■ Problem to work on ■
Using only the entries below, copy exactly the lines that begin at the one with "text: Обращения ->" and end at the one with "align-items: none ->", both included. Drop the pictures.

■ Data for the task ■

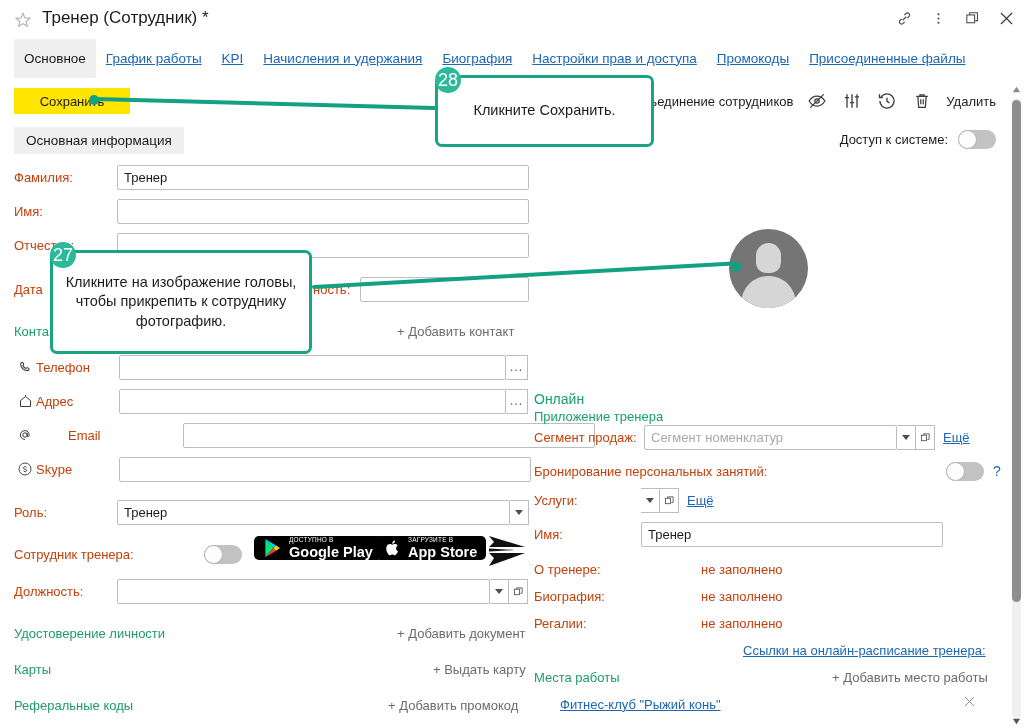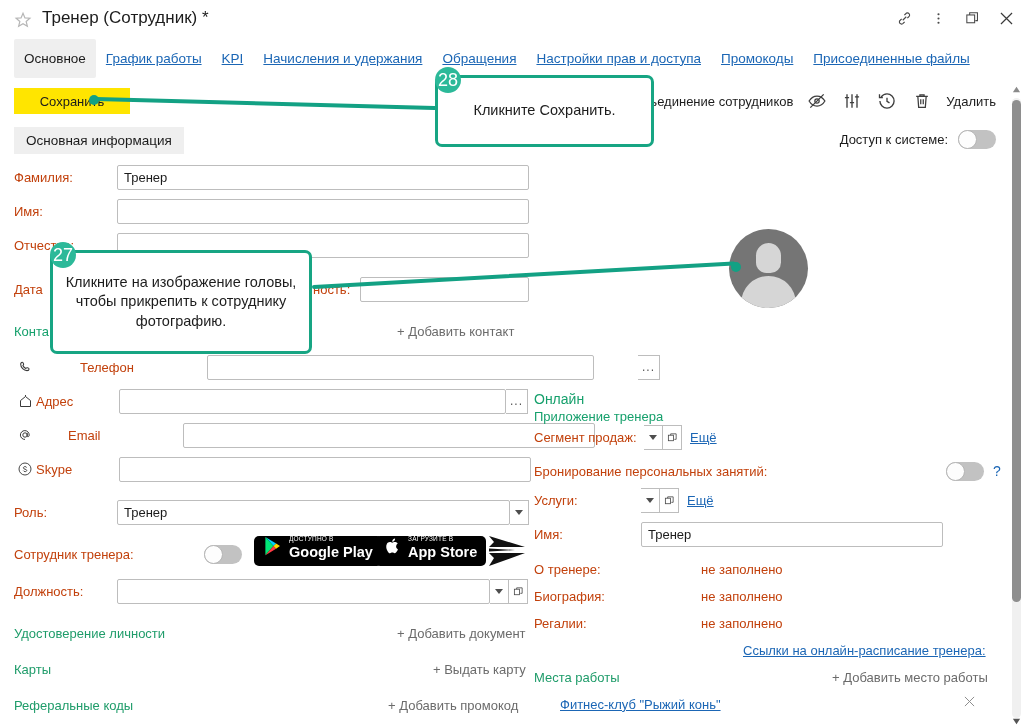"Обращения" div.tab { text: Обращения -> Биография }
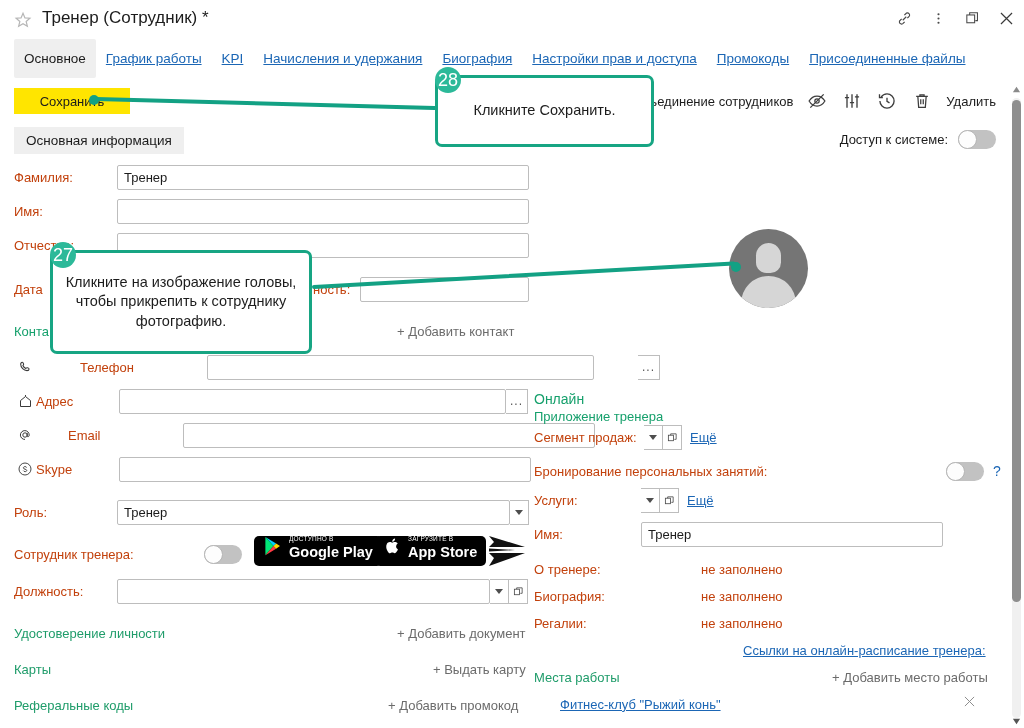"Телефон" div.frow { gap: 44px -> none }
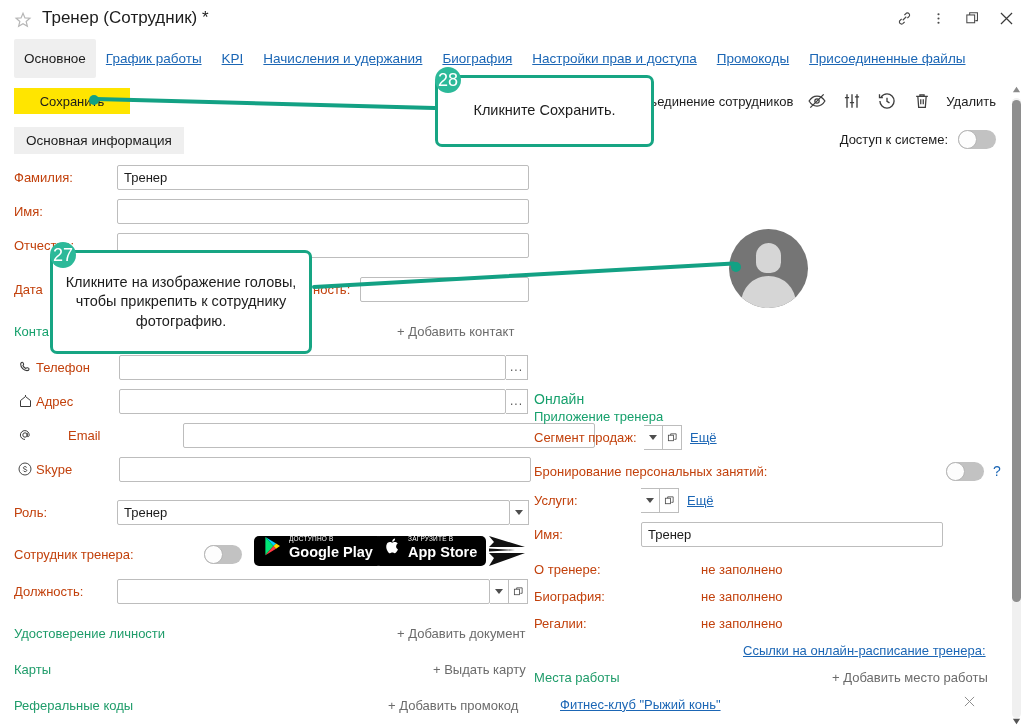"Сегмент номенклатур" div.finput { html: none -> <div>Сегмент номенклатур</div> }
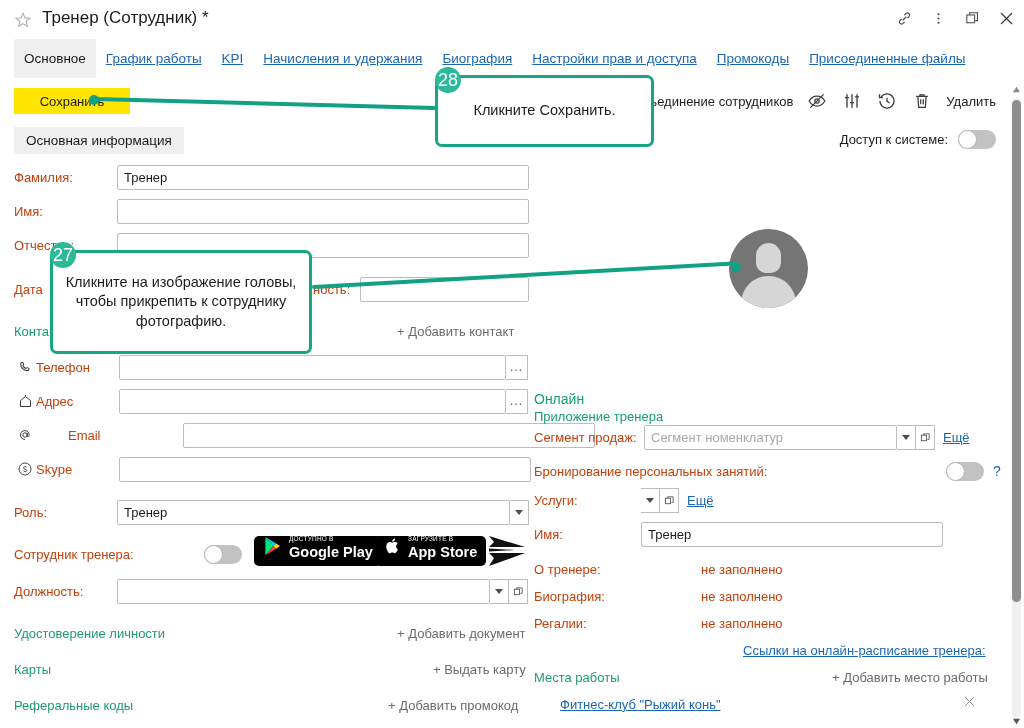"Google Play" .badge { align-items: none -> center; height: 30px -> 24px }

...

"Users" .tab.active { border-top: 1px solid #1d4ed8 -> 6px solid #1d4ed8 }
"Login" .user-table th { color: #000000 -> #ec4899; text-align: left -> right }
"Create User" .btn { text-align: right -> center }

■ Answer section ■
"Обращения" div.tab { text: Обращения -> Биография }
"Телефон" div.frow { gap: 44px -> none }
"Сегмент номенклатур" div.finput { html: none -> <div>Сегмент номенклатур</div> }
"Google Play" .badge { align-items: none -> center; height: 30px -> 24px }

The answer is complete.